Cows, led to Beijing, or cows!

To this day, this is a slang phrase that Taiwanese folk often blurt out in conversations. Although no one can clearly explain the era and circumstances from which this slang was formed. But it makes it concrete: Beijing, across the sea from the Wanzhong Mountains, is concretely connected to the lives of the people of Taiwan, not just an abstract existence.

Since the end of the Ming Dynasty, the ancestors of Taiwan compatriots from Fujian and Guangdong have successively crossed the sea in order to survive, composing one song after another full of bitter songs of crossing The Sea. These ancestors who crossed Taiwan from Tangshan later became "Taiwan compatriots" in the eyes of the original villagers. Then, for the sake of scientific research, business, or because of the political changes of the great era, these Taiwan compatriots who crossed Taiwan from Tangshan were like moray eels who had swam thousands of nautical miles from the Atlantic Sea and fought against the fierce winds and waves to the hometown of their parents, and at different times, for different reasons, returned from Taiwan to Tangshan and came to Beijing.

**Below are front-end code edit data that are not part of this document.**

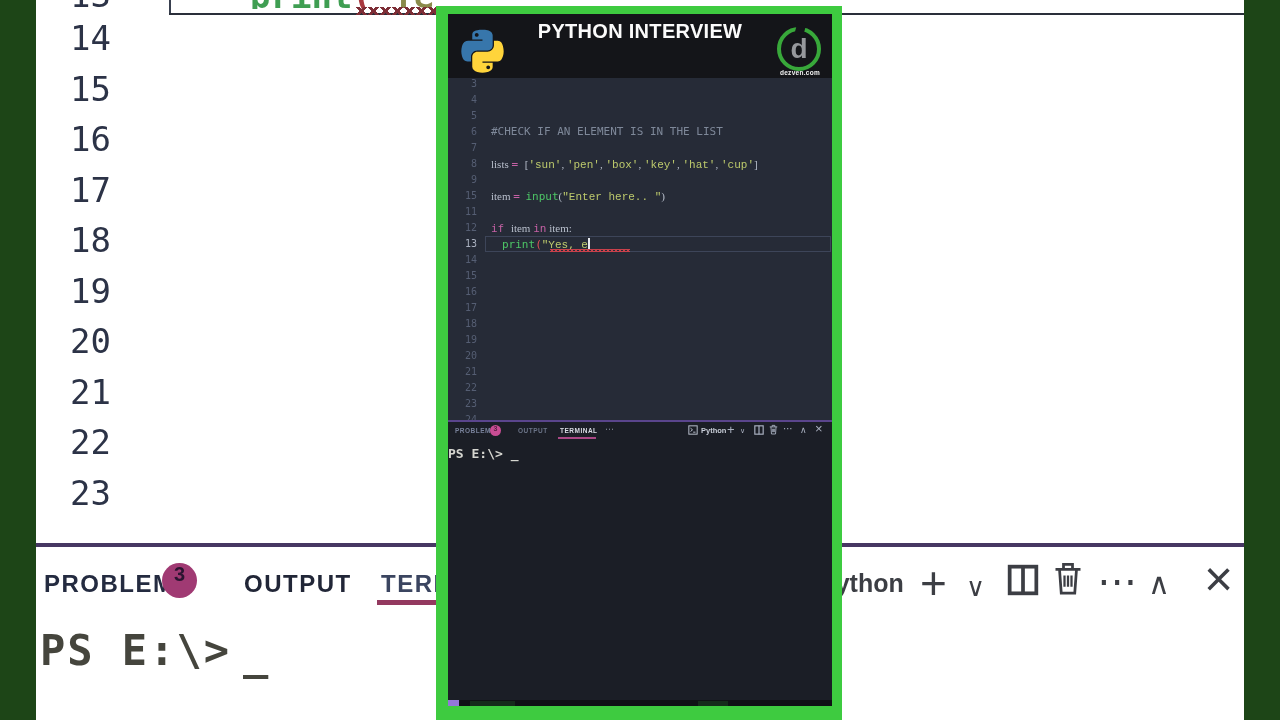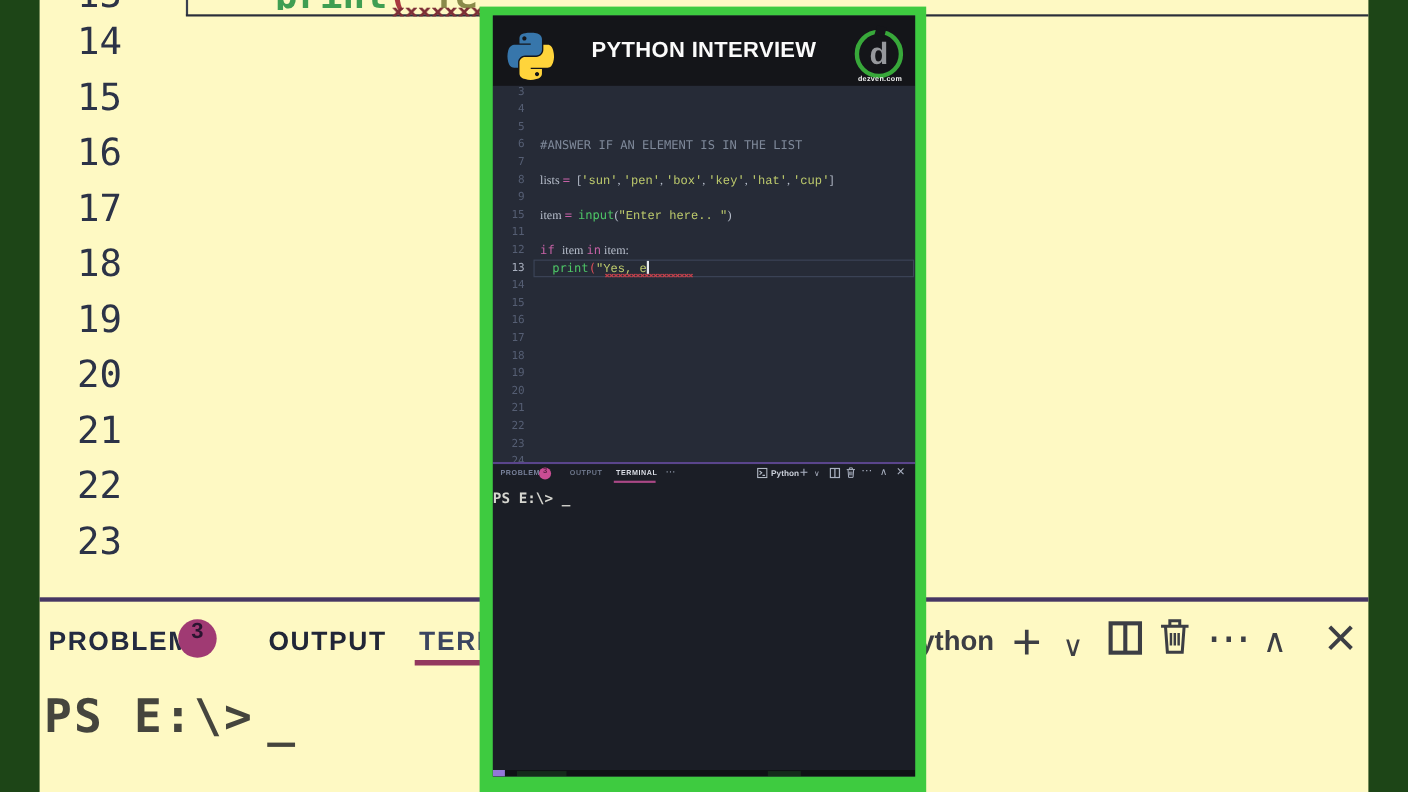"14" .stage { background: #fef9c3 -> #ffffff }
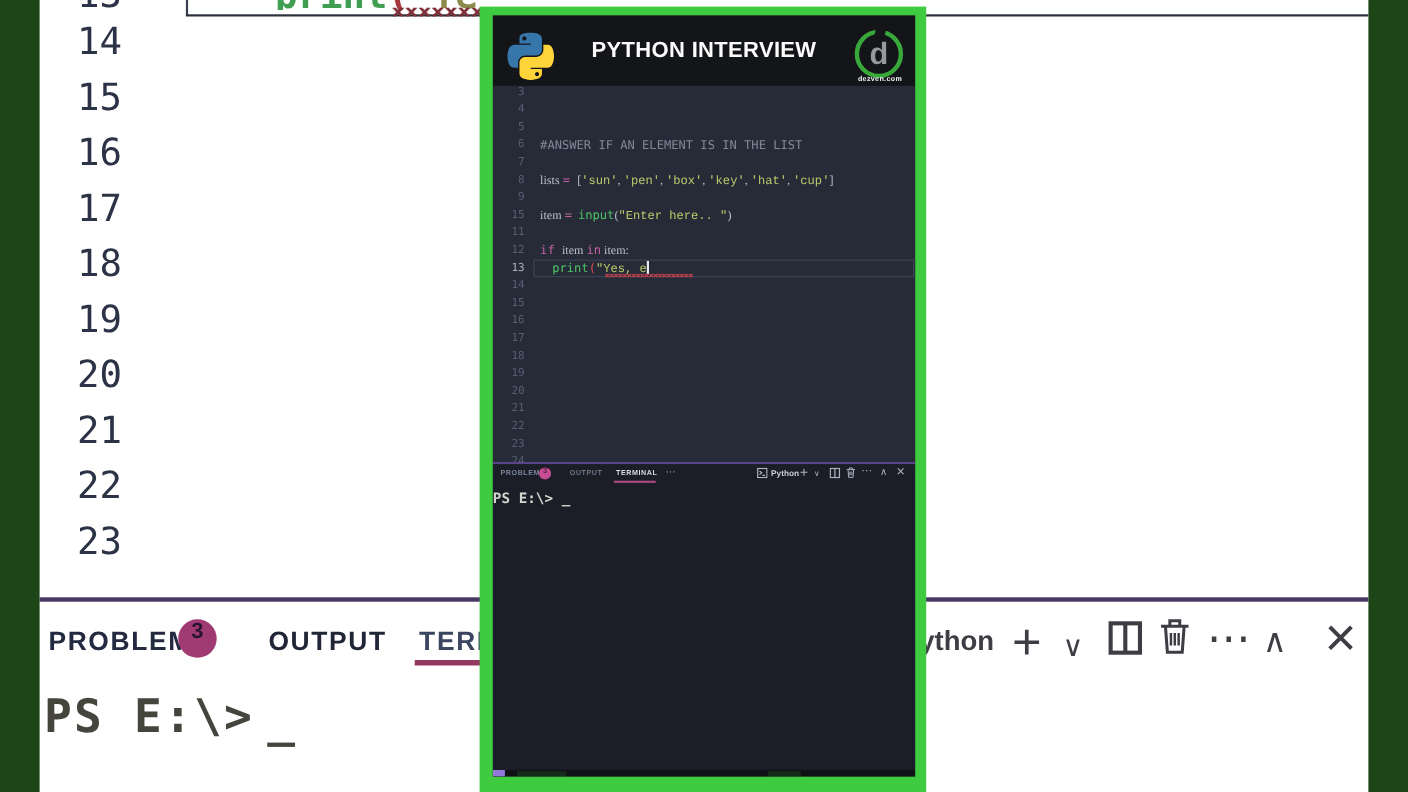"PYTHON INTERVIEW" .vtitle { flex-direction: column -> none }
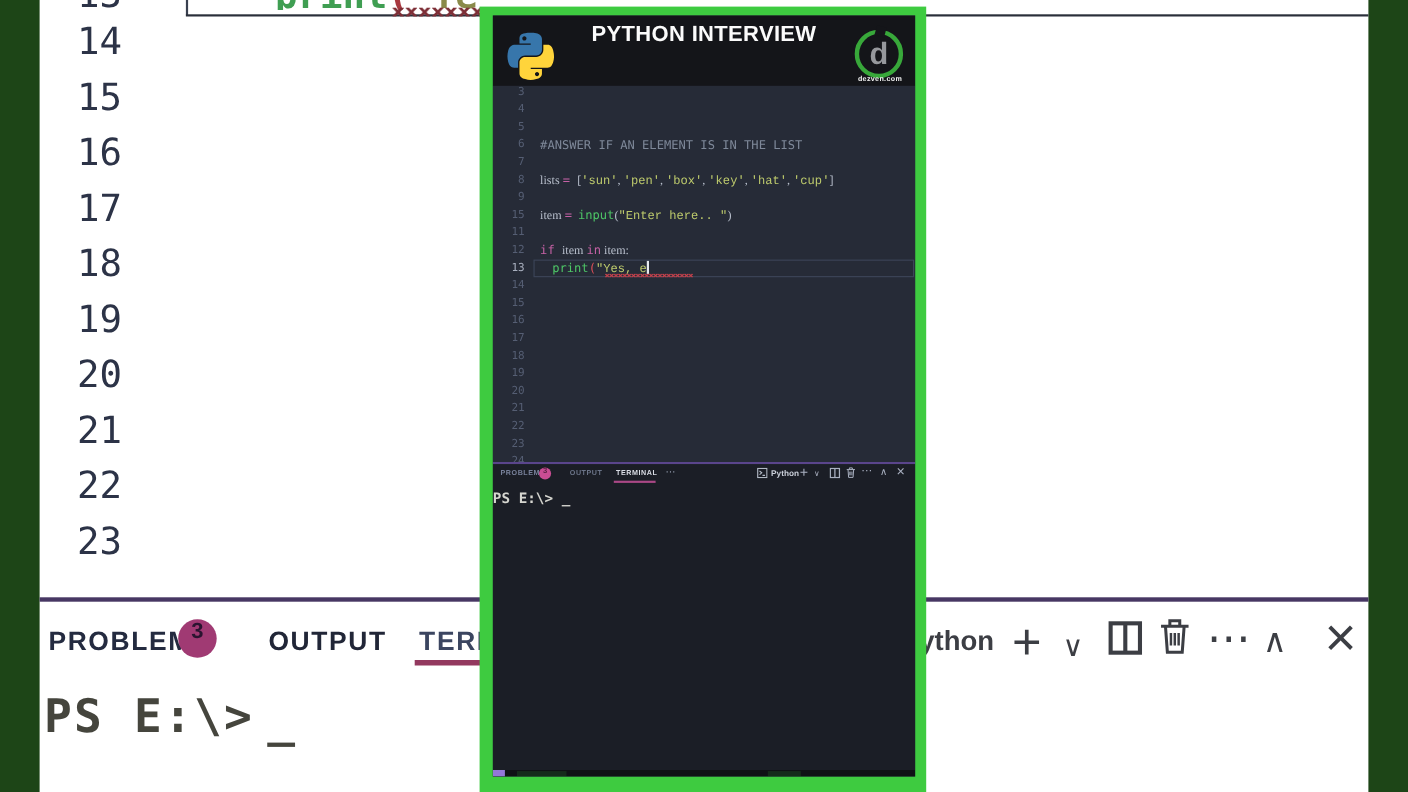"#ANSWER IF AN ELEMENT IS" span.tok-comment { text: ANSWER -> CHECK }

The Taiwan Guild Hall, which was re-expanded in the middle of nowhere, illustrates the close relationship between Taiwanese and Beijing since the Qing Dynasty. Here, it is conceivable that after the defeat of the Qing court in the First Sino-Japanese War, the Taiwanese people who participated in the examination in Beijing rose up in anger at the time of the discussion of cutting off Taiwan, and immediately joined hands with the Taiwanese jinshi who were serving in the DPRK to write a letter: "Millions of beings are weeping in the north, and the women and children in Luxiang must not want to eat the flesh of the Uighurs, and each has a vendetta against the heavens, who is willing to surrender to the enemy!" Even if the Uighurs threaten to use troops, and the whole Taiwanese are not born with the Uighurs, they are bound to reluctantly support them, and when they are killed, tens of millions of lives are completely eroded and then gone. However, the corrupt and incompetent Qing court ceded Taiwan.

Under Japanese colonial rule, Taiwanese came to Beijing one after another.

In 1913, Lin Xiantang came to Beijing to visit Liang Qichao and ask for advice on the way to resist Japan. Liang told him: Within thirty years, China is powerless to rescue the Taiwanese, and the Taiwanese are invincible to Japan, so they can only imitate the Irish's method of resisting the British, first seeking to relax the pressure, and then obtaining political participation. Liang Qichao's words thus opened up the thinking and practice of this cultural anti-Japanese resistance that was later regarded as the "leader of the anti-Japanese faction of the motherland".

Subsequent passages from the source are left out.